Task instructions - Return the lines that run from the beginning of the entries to the line holding "[662,407,765,422] [93,440,295,454] Nutzers, usw.", inclusive, and drop the pictures.

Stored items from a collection
——
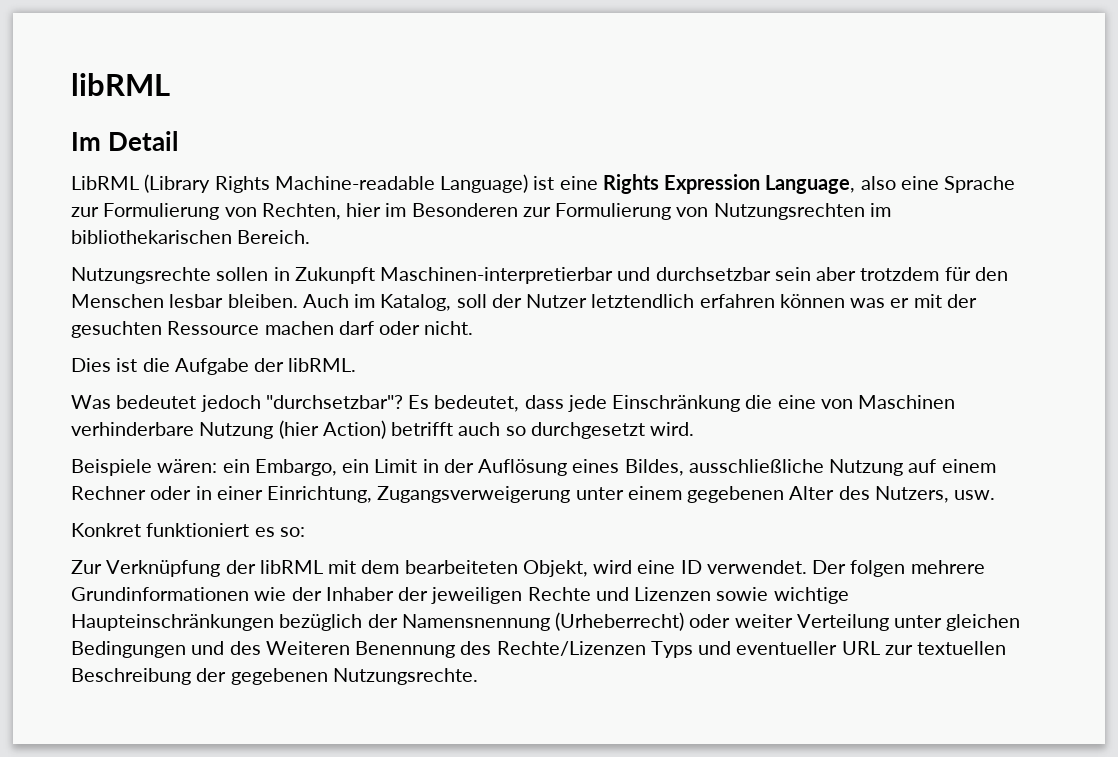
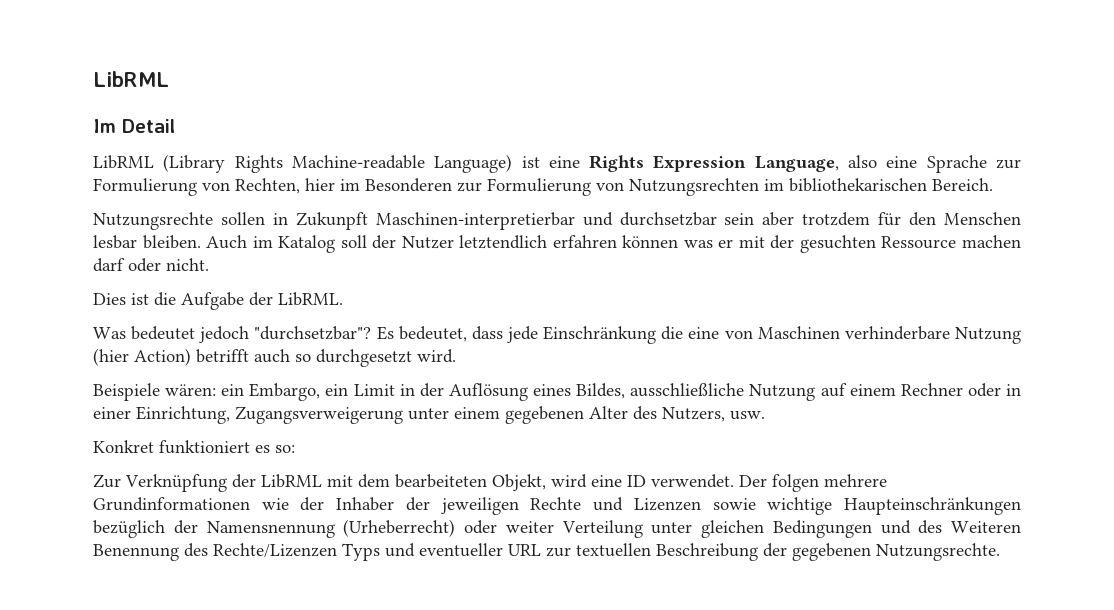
[71,73,170,96] libRML -> [93,71,169,87] LibRML
[380,294,452,311] Katalog, -> [278,235,336,253] Katalog
[288,358,357,372] libRML. -> [278,292,343,306] LibRML.
[259,560,323,574] libRML -> [261,474,322,488] LibRML

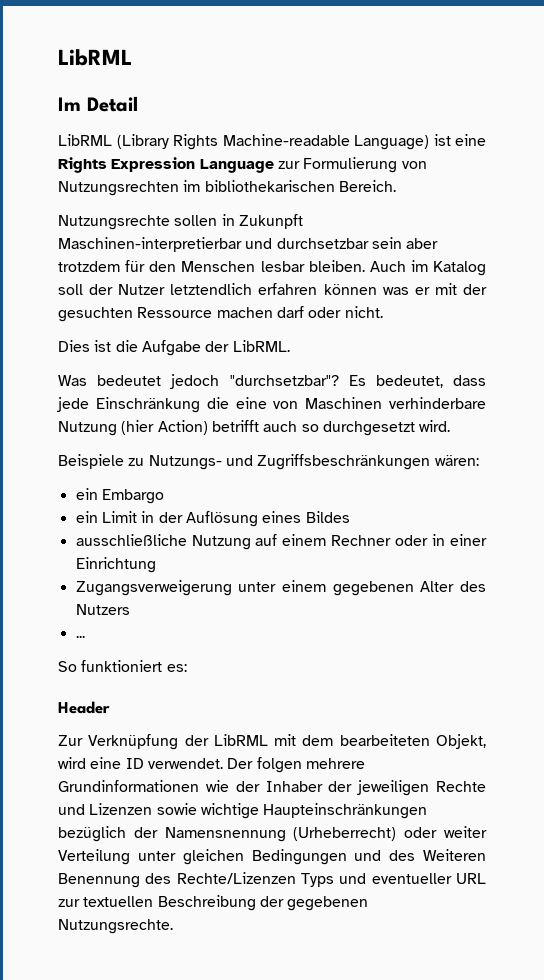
[754,155,1021,173] [93,178,452,196] Language, also eine Sprache zur Formulierung von Rechten, hier im Besonderen -> [199,159,274,173] Language
(160, 392) none -> [128,454,431,470] zu Nutzungs- und Zugriffsbeschränkungen
[221,383,321,401] ein Embargo, -> [75,488,164,504] // ein Embargo //
[576,383,626,399] Bildes, -> [305,511,350,523] Bildes //
[136,406,230,424] Einrichtung, -> [75,557,156,573] Einrichtung //
[662,407,765,422] [93,440,295,454] Nutzers, usw. // Konkret funktioniert es so: -> [75,604,130,615] [75,635,85,638] [58,660,187,672] [58,701,110,714] Nutzers // ... // So funktioniert es: // Header

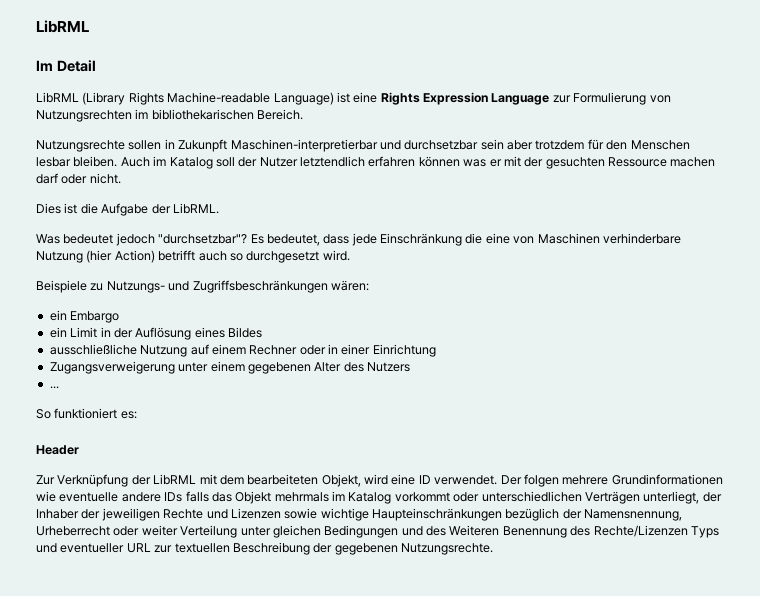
(229, 786) none -> [59,491,700,504] eventuelle andere IDs falls das Objekt mehrmals im Katalog vorkommt oder unterschiedlichen Verträgen unterliegt,
[164,827,397,842] Namensnennung (Urheberrecht) -> [584,509,683,521] [36,526,110,536] Namensnennung, Urheberrecht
——
Result for this exercise -
[71,73,170,96] libRML -> [93,71,169,87] LibRML
[380,294,452,311] Katalog, -> [278,235,336,253] Katalog
[288,358,357,372] libRML. -> [278,292,343,306] LibRML.
[259,560,323,574] libRML -> [261,474,322,488] LibRML

[754,155,1021,173] [93,178,452,196] Language, also eine Sprache zur Formulierung von Rechten, hier im Besonderen -> [199,159,274,173] Language
(160, 392) none -> [128,454,431,470] zu Nutzungs- und Zugriffsbeschränkungen
[221,383,321,401] ein Embargo, -> [75,488,164,504] // ein Embargo //
[576,383,626,399] Bildes, -> [305,511,350,523] Bildes //
[136,406,230,424] Einrichtung, -> [75,557,156,573] Einrichtung //
[662,407,765,422] [93,440,295,454] Nutzers, usw. // Konkret funktioniert es so: -> [75,604,130,615] [75,635,85,638] [58,660,187,672] [58,701,110,714] Nutzers // ... // So funktioniert es: // Header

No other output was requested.